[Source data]
= = = = =

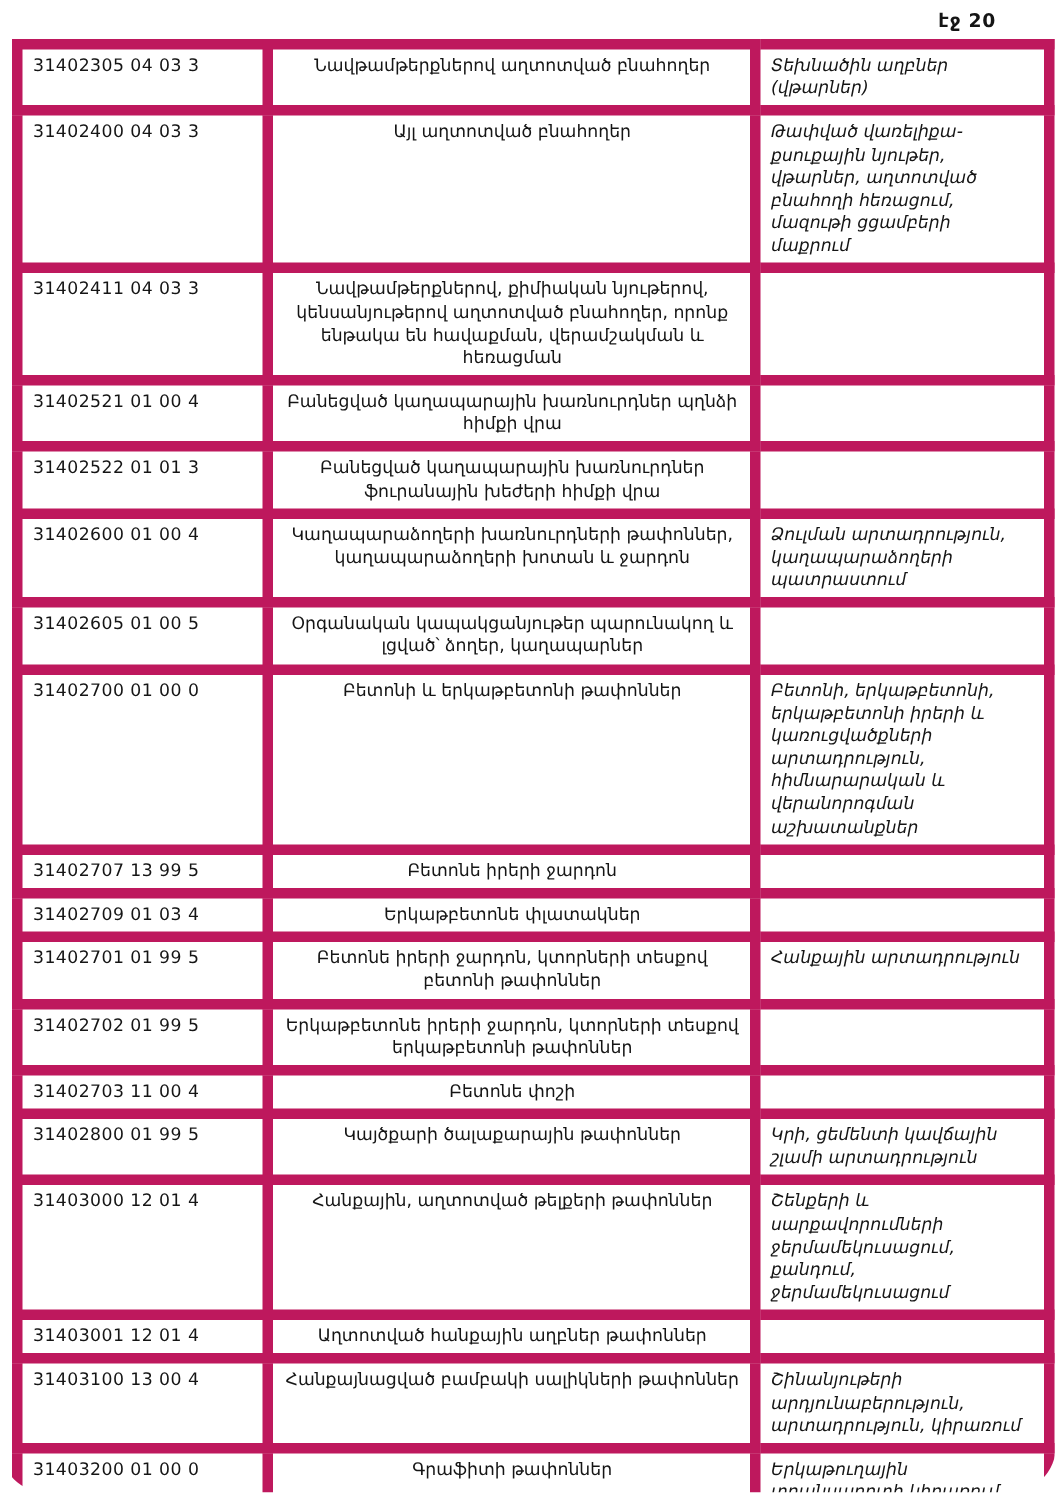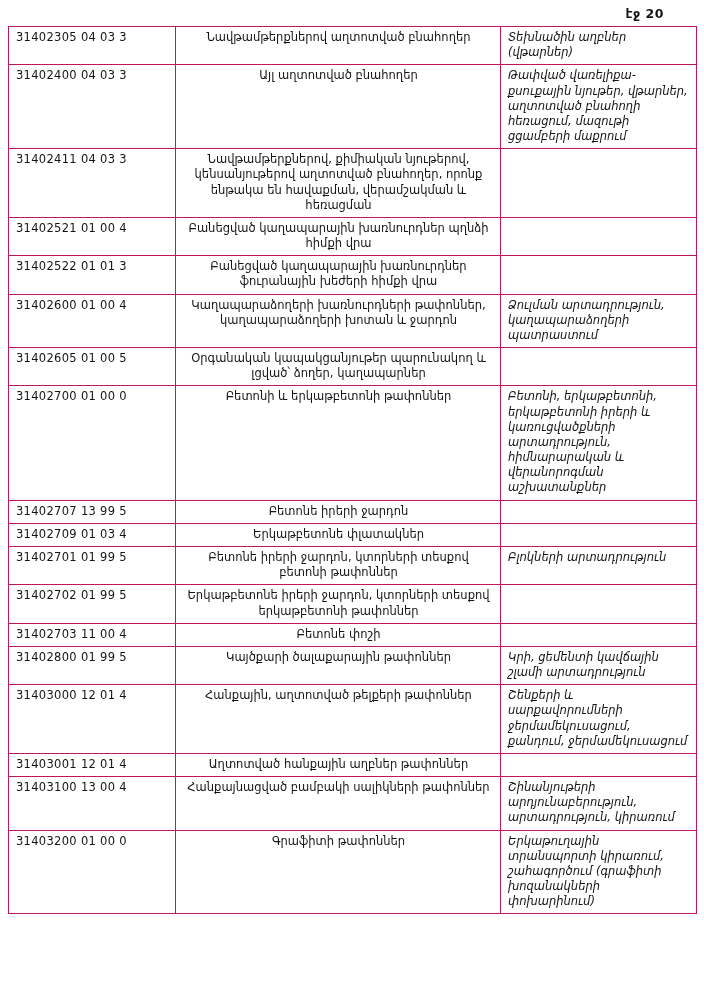--- a/index.html
+++ b/index.html
@@ -35,7 +35,7 @@
     margin-top: 2px;
   }
   table.waste-table td {
-    border: 1px solid #be185d;
+    border: 7px solid #be185d;
     vertical-align: top;
     font-size: 11.5px;
     line-height: 1.32;

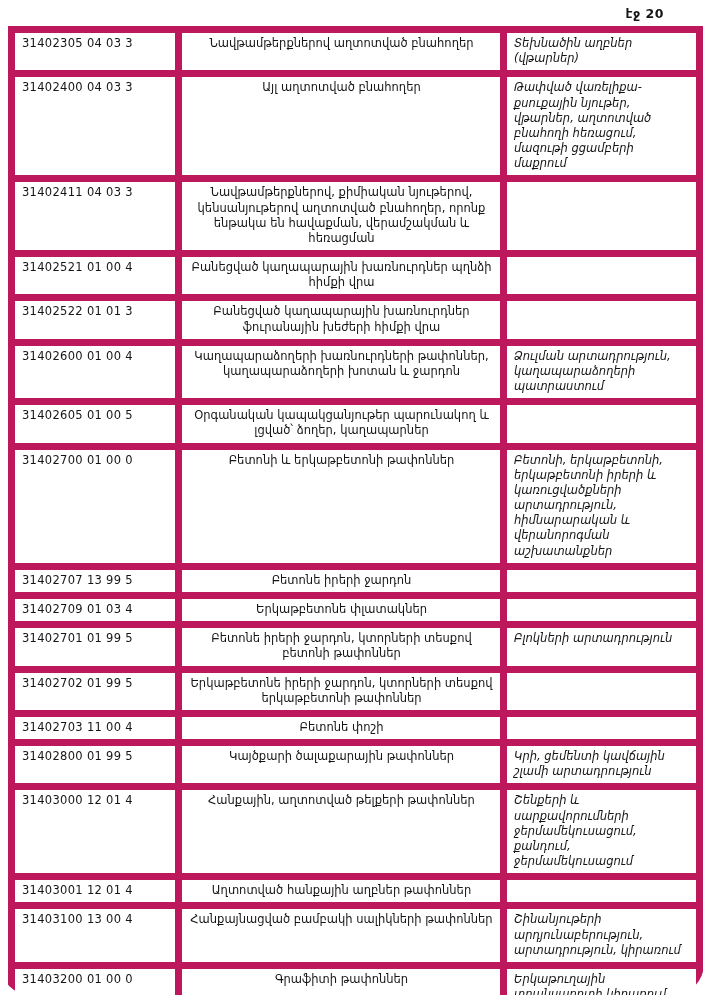--- a/index.html
+++ b/index.html
@@ -120,7 +120,7 @@
         <tr>
           <td class="code-cell">31402701 01 99 5</td>
           <td class="description-cell">Բետոնե իրերի ջարդոն, կտորների տեսքով բետոնի թափոններ</td>
-          <td class="note-cell">Բլոկների արտադրություն</td>
+          <td class="note-cell">Հանքային արտադրություն</td>
         </tr>
         <tr>
           <td class="code-cell">31402702 01 99 5</td>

= = = = =

**What is required**:
Pictures are to be omitted; otherwise, write out the data exactly as it appears.

**Task solution**:
--- a/index.html
+++ b/index.html
@@ -35,7 +35,7 @@
     margin-top: 2px;
   }
   table.waste-table td {
-    border: 1px solid #be185d;
+    border: 7px solid #be185d;
     vertical-align: top;
     font-size: 11.5px;
     line-height: 1.32;

--- a/index.html
+++ b/index.html
@@ -120,7 +120,7 @@
         <tr>
           <td class="code-cell">31402701 01 99 5</td>
           <td class="description-cell">Բետոնե իրերի ջարդոն, կտորների տեսքով բետոնի թափոններ</td>
-          <td class="note-cell">Բլոկների արտադրություն</td>
+          <td class="note-cell">Հանքային արտադրություն</td>
         </tr>
         <tr>
           <td class="code-cell">31402702 01 99 5</td>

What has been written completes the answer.